I have a list of the form:
{{1, 0, 1}, {2, 1, 2}, {1, 0, 3}, {2, 4, 2}, {2, 1, -1}, {1, 0 ,0}}
that I would like to sort such that I calculate the sum over the third column whenever the first two columns are equal. I.e. in this case the output would be
{{1, 0, 1 + 3 + 0}, {2, 1, 2 + (-1)}, {2, 4, 2}}
or
{{1, 0, 4},{2, 1, 1},{2, 4, 2}}
Is there an elegant way to do this?
Flatten[{#[[1, {1, 2}]], Total[#[[All, 3]]]}] & /@ GatherBy[yourList, #[[{1, 2}]] &]

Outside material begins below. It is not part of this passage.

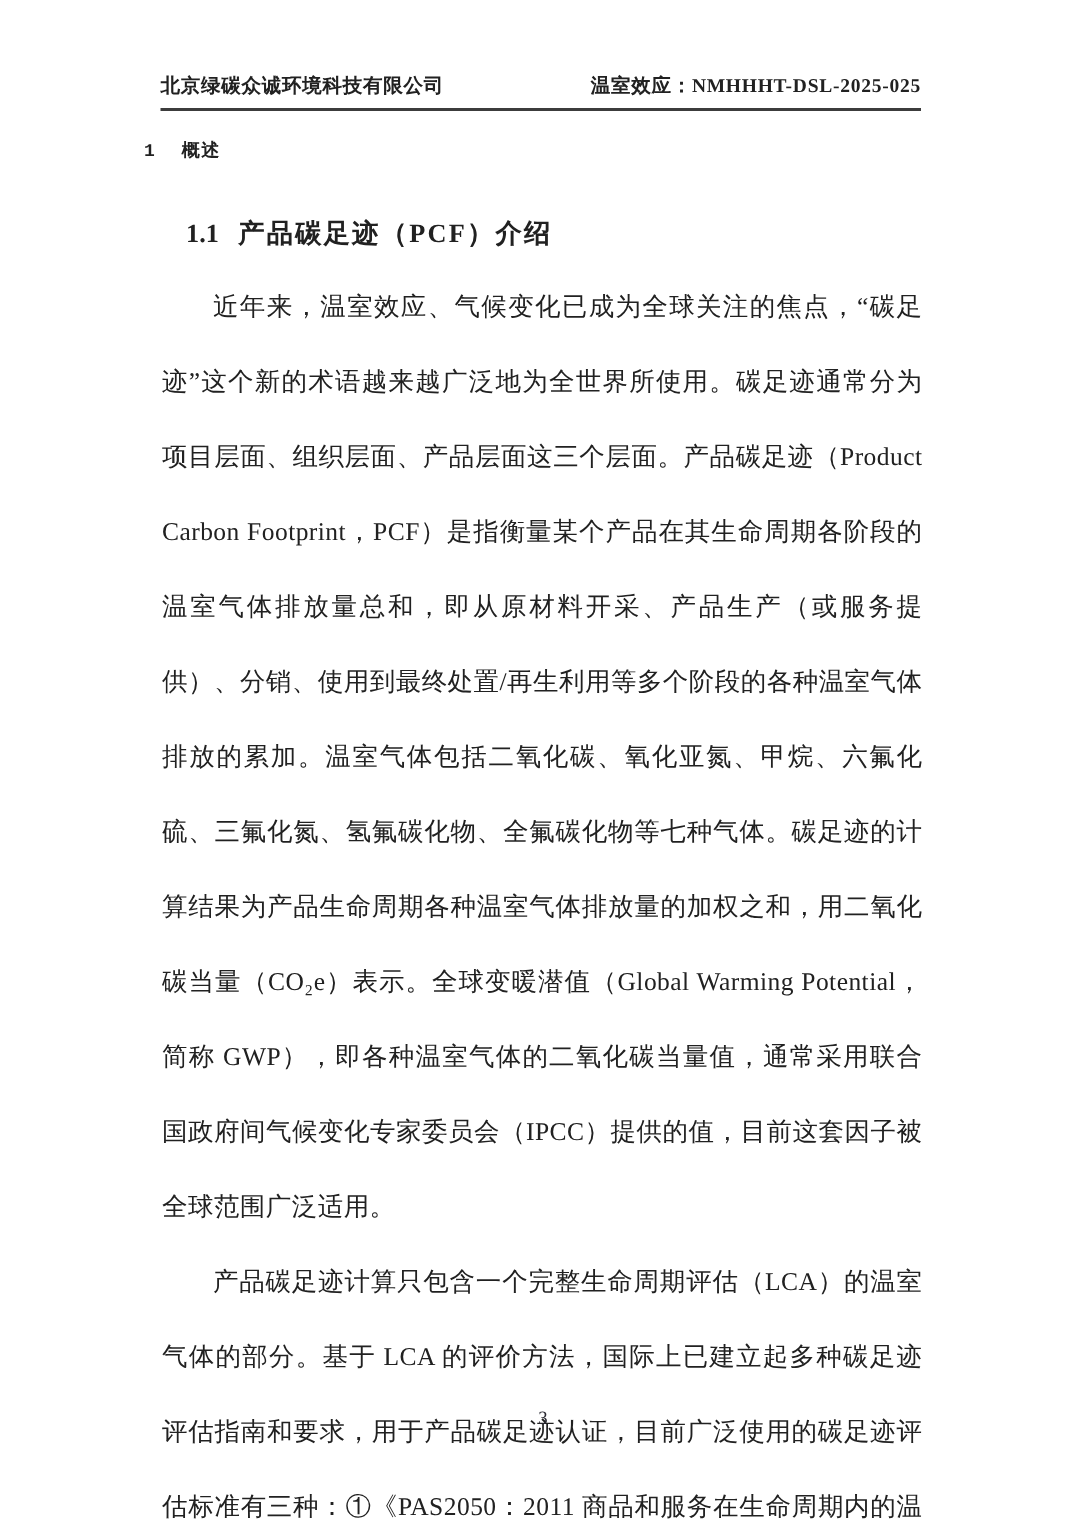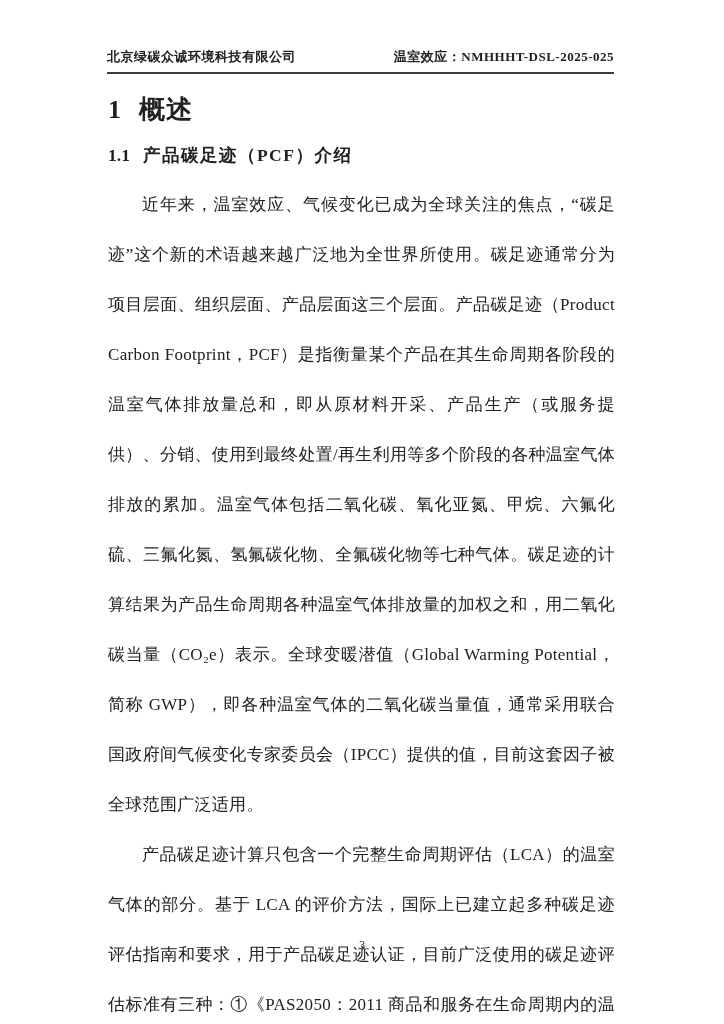"1 概述" .heading-1 { font-family: none -> Liberation Mono, monospace; font-size: 26px -> 12px; left: 108px -> 96px }
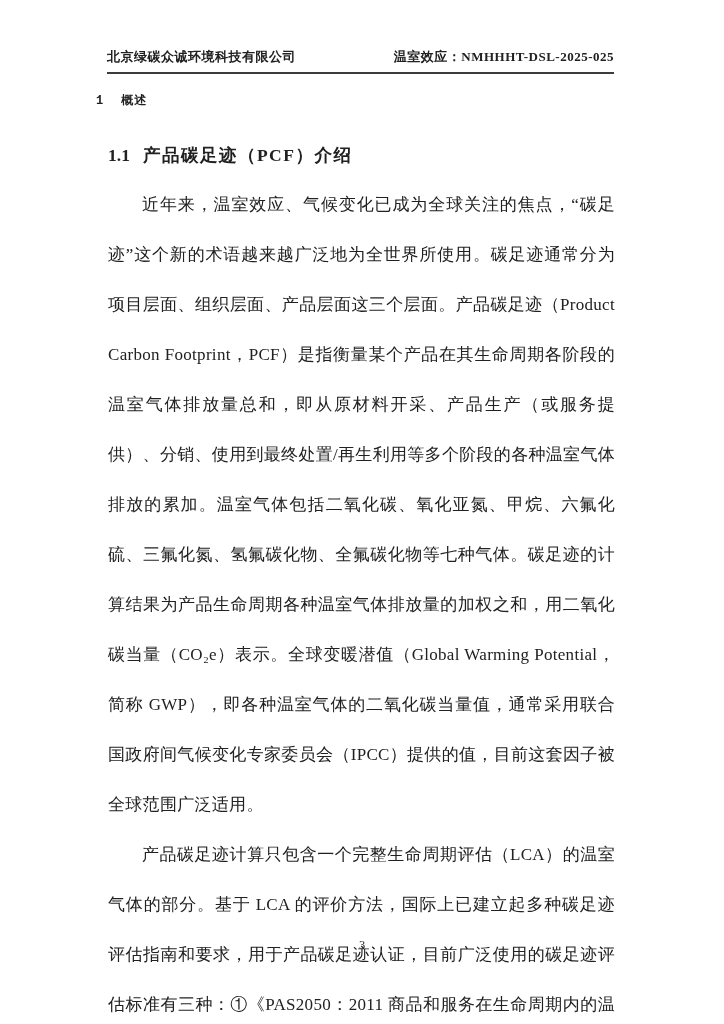"1.1 产品碳足迹（PCF）介绍" .heading-2 { left: 108px -> 124px }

(* {{1, 0, 4}, {2, 1, 1}, {2, 4, 2}} *)
How this works:
GatherBy[yourList, #[[{1, 2}]] &]
this gathers elements of your list based on matching the first and second elements in each sub-list (#[[{1, 2}]] &)
Once common elements are gathered (collected) you can total/sum all the third elements by mapping them onto Total
lists = {{1, 0, 1}, {2, 1, 2}, {1, 0, 3}, {2, 4, 2}, {2, 1, -1}, {1, 0, 0}}
Reap/Sow:
Reap[Sow[#[[3]], {#[[{1, 2}]]}] & /@ lists, _, Append[#1, Total@#2] &][[2]]
ReplaceRepeated:
lists //. {a___, {x_, y_, z_}, b___, {x_, y_, w_}, c___} :> {a, {x, y, z + w}, b, c}
Cases + DeleteDuplicates:
DeleteDuplicates@Cases[lists, {w : PatternSequence[_, _], _} :>
{w, Total@(Last /@ Cases[lists, {w, _}])}]
all give
{{1, 0, 4}, {2, 1, 1}, {2, 4, 2}}
Update: In versions 10+, you can also use Merge:
KeyValueMap[Append]@Merge[Tr][Most @ # -> Last @ #& /@ lists]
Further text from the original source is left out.